Over the weeks of my stay here I have been obsessing over a suitable word in Spanish that describes the rio Aguas coastal wetland. River water locked in by a sandbar, seeping away to the sea beneath the surface. I wouldn't use the word 'pool' in English, as it translates as piscina, swimming pool. No good. David kindly loaned me for a quick speed read 'Flamingos in the Desert', a book by Kevin Borman, local naturalist, and explorer of trails throughout Almeria Province. A few samples of his narration and I was hooked by his sympathetic style of descriptive writing, with lovingly described detail of the landscape, its history and stories about people and the byways of the region.
Inevitably, I had to select passages, with just an evening's reading before returning the book to him. So naturally I looked for Borman's account of the area I have been exploring during my time here, and in particular his account of following the rio Aguas from source to shore. I learned that as he had passed along the north side of the arroyo, from below Mijas Pueblo within the last few years, he'd been taken with the sight of a flock of serin rising from the bushes along the road. He mentions this once in just the same location where I'd been surprised by the sudden flight of a large flock of very small birds which I didn't recognise. Birds, like humans, are very territorial creatures, so I reckon the flock I saw was most likely another generation of the flock he reported. One more sighting identified!

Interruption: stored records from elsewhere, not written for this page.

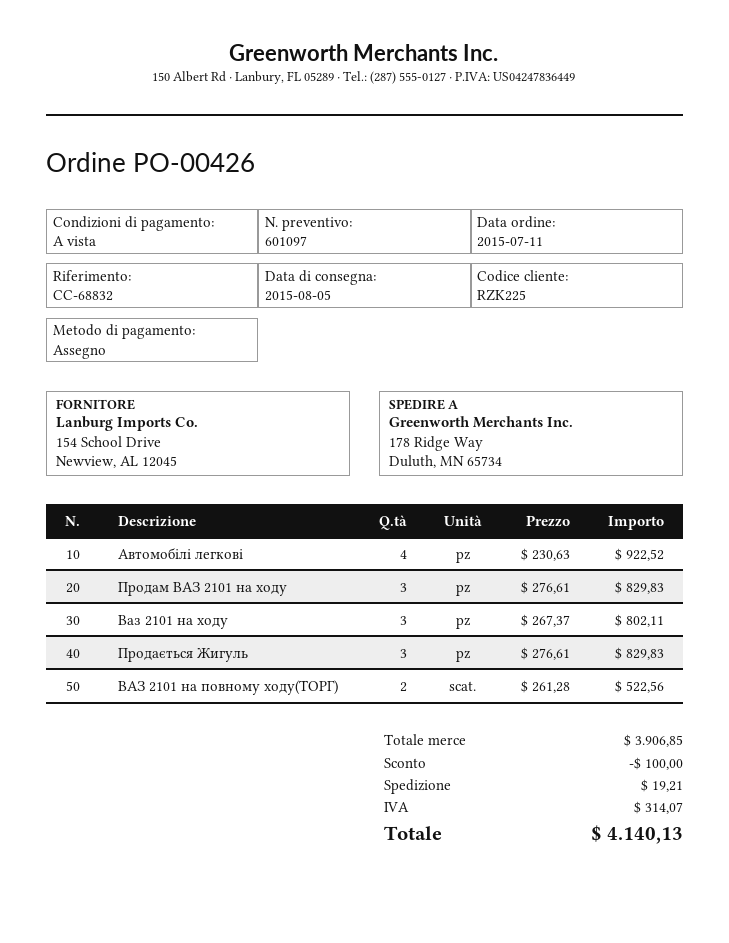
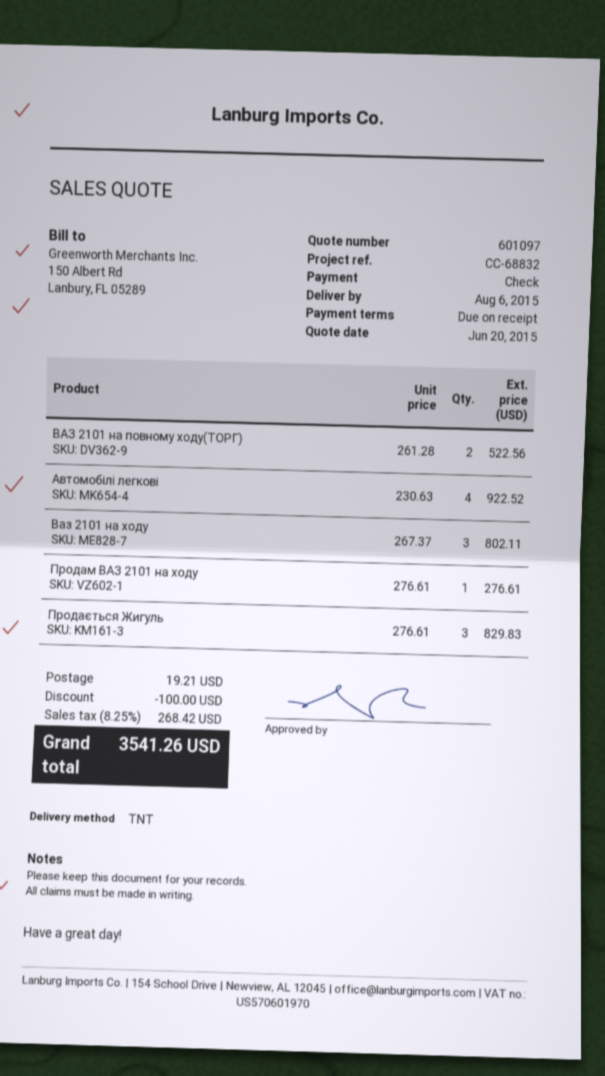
delivery date: 2015-08-05 -> 2015-08-06
Продам ВАЗ 2101 на ходу: 3 x 276.61 = 829.83 -> 1 x 276.61 = 276.61
tax: 314.07 -> 268.42
total: 4140.13 -> 3541.26

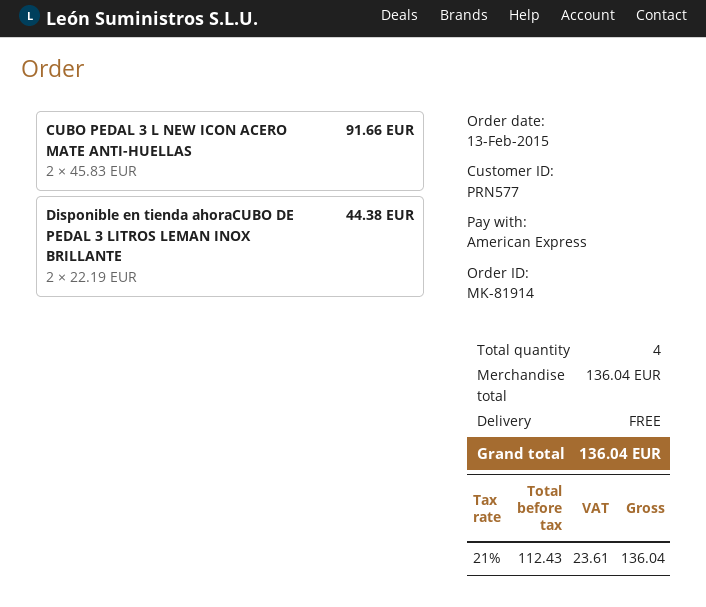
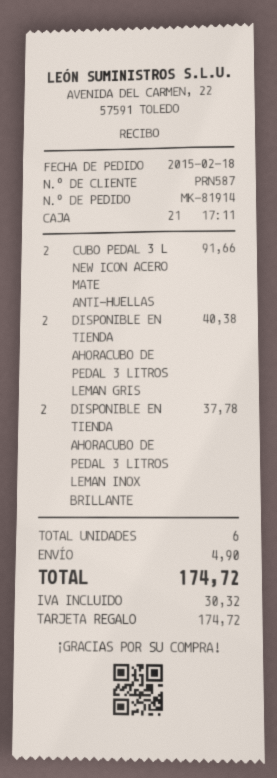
order date: 2015-02-13 -> 2015-02-18
customer number: PRN577 -> PRN587
payment method: American Express -> gift card
Disponible en tienda ahoraCUBO DE PEDAL 3 LITROS LEMAN INOX BRILLANTE: 2 for 44.38 -> 2 for 37.78
DISPONIBLE EN TIENDA AHORACUBO DE PEDAL 3 LITROS LEMAN GRIS: none -> 2 for 40.38
total quantity: 4 -> 6
shipping: 0.00 -> 4.90
tax: 23.61 -> 30.32
total: 136.04 -> 174.72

The Spanish word Borman uses for this sand bar enclosed body of water is 'charco', which translates as 'pond' in English, although it's bigger than what one would usually describe as a pond and smaller than what one would call a lake. He mentions several other similar river outlets along the coast in the vicinity of Carboneras, as all rich in flora and fauna as the one I have come to know the past six weeks.
Word play is such fun in English. Across languages, one might never grow old again. It's nearly fifty years since I last tried to read Joyce's 'Finnegan's Wake'. Perhaps it's time I tried again, during the coming cold and overcast winter months in Cardiff, when it's almost painful to look at the sky.